* **Problem**
Set the entries down again exactly; none may be skipped.
--- Material for this task Enclosed Below ---
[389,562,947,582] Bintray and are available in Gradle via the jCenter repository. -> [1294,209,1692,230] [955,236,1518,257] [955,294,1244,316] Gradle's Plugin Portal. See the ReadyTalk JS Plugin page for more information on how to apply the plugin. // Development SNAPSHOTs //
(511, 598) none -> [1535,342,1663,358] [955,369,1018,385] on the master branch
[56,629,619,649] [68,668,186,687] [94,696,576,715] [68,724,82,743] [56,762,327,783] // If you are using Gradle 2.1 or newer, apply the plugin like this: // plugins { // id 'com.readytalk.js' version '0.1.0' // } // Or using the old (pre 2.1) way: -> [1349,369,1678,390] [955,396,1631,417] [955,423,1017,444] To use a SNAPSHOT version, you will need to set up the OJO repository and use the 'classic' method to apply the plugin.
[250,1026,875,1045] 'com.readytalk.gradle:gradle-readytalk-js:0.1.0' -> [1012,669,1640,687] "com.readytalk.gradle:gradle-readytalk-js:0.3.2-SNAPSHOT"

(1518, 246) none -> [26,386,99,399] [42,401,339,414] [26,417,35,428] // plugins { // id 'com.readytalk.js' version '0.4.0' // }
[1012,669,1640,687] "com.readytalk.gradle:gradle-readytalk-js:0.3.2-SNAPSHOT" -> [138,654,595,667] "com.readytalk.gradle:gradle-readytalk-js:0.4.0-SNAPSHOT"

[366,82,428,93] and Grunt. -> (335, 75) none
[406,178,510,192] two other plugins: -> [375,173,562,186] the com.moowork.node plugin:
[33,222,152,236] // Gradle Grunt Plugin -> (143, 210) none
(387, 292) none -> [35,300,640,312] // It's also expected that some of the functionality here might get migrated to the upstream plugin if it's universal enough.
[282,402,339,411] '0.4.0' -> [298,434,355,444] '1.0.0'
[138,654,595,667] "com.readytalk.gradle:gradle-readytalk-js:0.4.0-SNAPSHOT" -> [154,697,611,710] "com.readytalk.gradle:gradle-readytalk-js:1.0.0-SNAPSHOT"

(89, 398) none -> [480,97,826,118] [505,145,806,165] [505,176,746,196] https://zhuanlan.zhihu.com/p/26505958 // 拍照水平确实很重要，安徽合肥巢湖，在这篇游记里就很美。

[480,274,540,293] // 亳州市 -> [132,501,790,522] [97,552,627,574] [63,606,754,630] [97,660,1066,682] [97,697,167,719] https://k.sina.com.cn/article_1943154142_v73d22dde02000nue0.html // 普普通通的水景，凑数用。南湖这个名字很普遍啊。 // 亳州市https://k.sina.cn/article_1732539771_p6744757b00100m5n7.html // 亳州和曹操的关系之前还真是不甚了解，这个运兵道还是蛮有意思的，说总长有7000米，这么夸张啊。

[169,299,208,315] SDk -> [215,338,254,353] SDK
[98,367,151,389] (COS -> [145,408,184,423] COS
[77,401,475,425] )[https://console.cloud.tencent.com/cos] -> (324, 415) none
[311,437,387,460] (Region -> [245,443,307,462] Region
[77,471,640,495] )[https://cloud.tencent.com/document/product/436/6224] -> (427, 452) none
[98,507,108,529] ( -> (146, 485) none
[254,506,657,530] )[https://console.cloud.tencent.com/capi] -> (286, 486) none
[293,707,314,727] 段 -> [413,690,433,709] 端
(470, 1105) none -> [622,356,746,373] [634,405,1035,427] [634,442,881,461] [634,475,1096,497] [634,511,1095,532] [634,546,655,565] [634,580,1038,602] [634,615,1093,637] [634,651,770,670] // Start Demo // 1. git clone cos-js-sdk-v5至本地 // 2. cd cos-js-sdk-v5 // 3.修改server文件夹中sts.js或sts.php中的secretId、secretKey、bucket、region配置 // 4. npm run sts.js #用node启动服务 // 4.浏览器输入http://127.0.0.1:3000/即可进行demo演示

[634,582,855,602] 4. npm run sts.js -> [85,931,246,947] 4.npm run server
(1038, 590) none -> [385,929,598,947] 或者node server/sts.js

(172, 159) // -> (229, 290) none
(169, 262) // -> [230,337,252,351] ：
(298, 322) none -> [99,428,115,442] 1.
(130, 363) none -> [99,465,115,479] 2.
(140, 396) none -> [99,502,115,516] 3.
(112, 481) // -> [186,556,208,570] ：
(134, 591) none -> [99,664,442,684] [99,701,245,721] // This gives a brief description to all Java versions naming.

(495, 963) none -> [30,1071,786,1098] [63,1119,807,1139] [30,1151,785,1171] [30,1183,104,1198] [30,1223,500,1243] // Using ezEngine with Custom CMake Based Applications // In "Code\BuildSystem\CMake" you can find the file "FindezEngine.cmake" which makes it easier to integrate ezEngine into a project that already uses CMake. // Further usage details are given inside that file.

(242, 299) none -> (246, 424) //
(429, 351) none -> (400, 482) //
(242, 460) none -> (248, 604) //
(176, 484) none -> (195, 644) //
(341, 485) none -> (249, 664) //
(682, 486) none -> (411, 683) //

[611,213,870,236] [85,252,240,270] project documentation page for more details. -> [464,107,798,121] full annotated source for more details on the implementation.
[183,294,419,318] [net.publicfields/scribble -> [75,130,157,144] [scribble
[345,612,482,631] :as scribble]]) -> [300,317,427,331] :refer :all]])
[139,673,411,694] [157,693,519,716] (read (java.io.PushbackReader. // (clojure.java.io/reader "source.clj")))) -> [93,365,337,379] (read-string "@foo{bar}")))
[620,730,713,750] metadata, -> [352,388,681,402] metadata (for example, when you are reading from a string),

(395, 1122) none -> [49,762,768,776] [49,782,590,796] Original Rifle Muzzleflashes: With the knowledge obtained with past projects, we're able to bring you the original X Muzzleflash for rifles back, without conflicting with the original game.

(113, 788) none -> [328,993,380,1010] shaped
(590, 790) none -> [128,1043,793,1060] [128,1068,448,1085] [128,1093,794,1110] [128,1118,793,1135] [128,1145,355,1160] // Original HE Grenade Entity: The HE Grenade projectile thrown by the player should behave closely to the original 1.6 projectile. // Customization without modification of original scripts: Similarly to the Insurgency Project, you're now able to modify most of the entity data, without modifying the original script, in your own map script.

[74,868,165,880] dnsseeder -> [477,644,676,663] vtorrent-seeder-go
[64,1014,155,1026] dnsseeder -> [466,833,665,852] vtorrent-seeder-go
--- End of Enclosed Material for this task ---
* **Task solution**
[389,562,947,582] Bintray and are available in Gradle via the jCenter repository. -> [1294,209,1692,230] [955,236,1518,257] [955,294,1244,316] Gradle's Plugin Portal. See the ReadyTalk JS Plugin page for more information on how to apply the plugin. // Development SNAPSHOTs //
(511, 598) none -> [1535,342,1663,358] [955,369,1018,385] on the master branch
[56,629,619,649] [68,668,186,687] [94,696,576,715] [68,724,82,743] [56,762,327,783] // If you are using Gradle 2.1 or newer, apply the plugin like this: // plugins { // id 'com.readytalk.js' version '0.1.0' // } // Or using the old (pre 2.1) way: -> [1349,369,1678,390] [955,396,1631,417] [955,423,1017,444] To use a SNAPSHOT version, you will need to set up the OJO repository and use the 'classic' method to apply the plugin.
[250,1026,875,1045] 'com.readytalk.gradle:gradle-readytalk-js:0.1.0' -> [1012,669,1640,687] "com.readytalk.gradle:gradle-readytalk-js:0.3.2-SNAPSHOT"

(1518, 246) none -> [26,386,99,399] [42,401,339,414] [26,417,35,428] // plugins { // id 'com.readytalk.js' version '0.4.0' // }
[1012,669,1640,687] "com.readytalk.gradle:gradle-readytalk-js:0.3.2-SNAPSHOT" -> [138,654,595,667] "com.readytalk.gradle:gradle-readytalk-js:0.4.0-SNAPSHOT"

[366,82,428,93] and Grunt. -> (335, 75) none
[406,178,510,192] two other plugins: -> [375,173,562,186] the com.moowork.node plugin:
[33,222,152,236] // Gradle Grunt Plugin -> (143, 210) none
(387, 292) none -> [35,300,640,312] // It's also expected that some of the functionality here might get migrated to the upstream plugin if it's universal enough.
[282,402,339,411] '0.4.0' -> [298,434,355,444] '1.0.0'
[138,654,595,667] "com.readytalk.gradle:gradle-readytalk-js:0.4.0-SNAPSHOT" -> [154,697,611,710] "com.readytalk.gradle:gradle-readytalk-js:1.0.0-SNAPSHOT"

(89, 398) none -> [480,97,826,118] [505,145,806,165] [505,176,746,196] https://zhuanlan.zhihu.com/p/26505958 // 拍照水平确实很重要，安徽合肥巢湖，在这篇游记里就很美。

[480,274,540,293] // 亳州市 -> [132,501,790,522] [97,552,627,574] [63,606,754,630] [97,660,1066,682] [97,697,167,719] https://k.sina.com.cn/article_1943154142_v73d22dde02000nue0.html // 普普通通的水景，凑数用。南湖这个名字很普遍啊。 // 亳州市https://k.sina.cn/article_1732539771_p6744757b00100m5n7.html // 亳州和曹操的关系之前还真是不甚了解，这个运兵道还是蛮有意思的，说总长有7000米，这么夸张啊。

[169,299,208,315] SDk -> [215,338,254,353] SDK
[98,367,151,389] (COS -> [145,408,184,423] COS
[77,401,475,425] )[https://console.cloud.tencent.com/cos] -> (324, 415) none
[311,437,387,460] (Region -> [245,443,307,462] Region
[77,471,640,495] )[https://cloud.tencent.com/document/product/436/6224] -> (427, 452) none
[98,507,108,529] ( -> (146, 485) none
[254,506,657,530] )[https://console.cloud.tencent.com/capi] -> (286, 486) none
[293,707,314,727] 段 -> [413,690,433,709] 端
(470, 1105) none -> [622,356,746,373] [634,405,1035,427] [634,442,881,461] [634,475,1096,497] [634,511,1095,532] [634,546,655,565] [634,580,1038,602] [634,615,1093,637] [634,651,770,670] // Start Demo // 1. git clone cos-js-sdk-v5至本地 // 2. cd cos-js-sdk-v5 // 3.修改server文件夹中sts.js或sts.php中的secretId、secretKey、bucket、region配置 // 4. npm run sts.js #用node启动服务 // 4.浏览器输入http://127.0.0.1:3000/即可进行demo演示

[634,582,855,602] 4. npm run sts.js -> [85,931,246,947] 4.npm run server
(1038, 590) none -> [385,929,598,947] 或者node server/sts.js

(172, 159) // -> (229, 290) none
(169, 262) // -> [230,337,252,351] ：
(298, 322) none -> [99,428,115,442] 1.
(130, 363) none -> [99,465,115,479] 2.
(140, 396) none -> [99,502,115,516] 3.
(112, 481) // -> [186,556,208,570] ：
(134, 591) none -> [99,664,442,684] [99,701,245,721] // This gives a brief description to all Java versions naming.

(495, 963) none -> [30,1071,786,1098] [63,1119,807,1139] [30,1151,785,1171] [30,1183,104,1198] [30,1223,500,1243] // Using ezEngine with Custom CMake Based Applications // In "Code\BuildSystem\CMake" you can find the file "FindezEngine.cmake" which makes it easier to integrate ezEngine into a project that already uses CMake. // Further usage details are given inside that file.

(242, 299) none -> (246, 424) //
(429, 351) none -> (400, 482) //
(242, 460) none -> (248, 604) //
(176, 484) none -> (195, 644) //
(341, 485) none -> (249, 664) //
(682, 486) none -> (411, 683) //

[611,213,870,236] [85,252,240,270] project documentation page for more details. -> [464,107,798,121] full annotated source for more details on the implementation.
[183,294,419,318] [net.publicfields/scribble -> [75,130,157,144] [scribble
[345,612,482,631] :as scribble]]) -> [300,317,427,331] :refer :all]])
[139,673,411,694] [157,693,519,716] (read (java.io.PushbackReader. // (clojure.java.io/reader "source.clj")))) -> [93,365,337,379] (read-string "@foo{bar}")))
[620,730,713,750] metadata, -> [352,388,681,402] metadata (for example, when you are reading from a string),

(395, 1122) none -> [49,762,768,776] [49,782,590,796] Original Rifle Muzzleflashes: With the knowledge obtained with past projects, we're able to bring you the original X Muzzleflash for rifles back, without conflicting with the original game.

(113, 788) none -> [328,993,380,1010] shaped
(590, 790) none -> [128,1043,793,1060] [128,1068,448,1085] [128,1093,794,1110] [128,1118,793,1135] [128,1145,355,1160] // Original HE Grenade Entity: The HE Grenade projectile thrown by the player should behave closely to the original 1.6 projectile. // Customization without modification of original scripts: Similarly to the Insurgency Project, you're now able to modify most of the entity data, without modifying the original script, in your own map script.

[74,868,165,880] dnsseeder -> [477,644,676,663] vtorrent-seeder-go
[64,1014,155,1026] dnsseeder -> [466,833,665,852] vtorrent-seeder-go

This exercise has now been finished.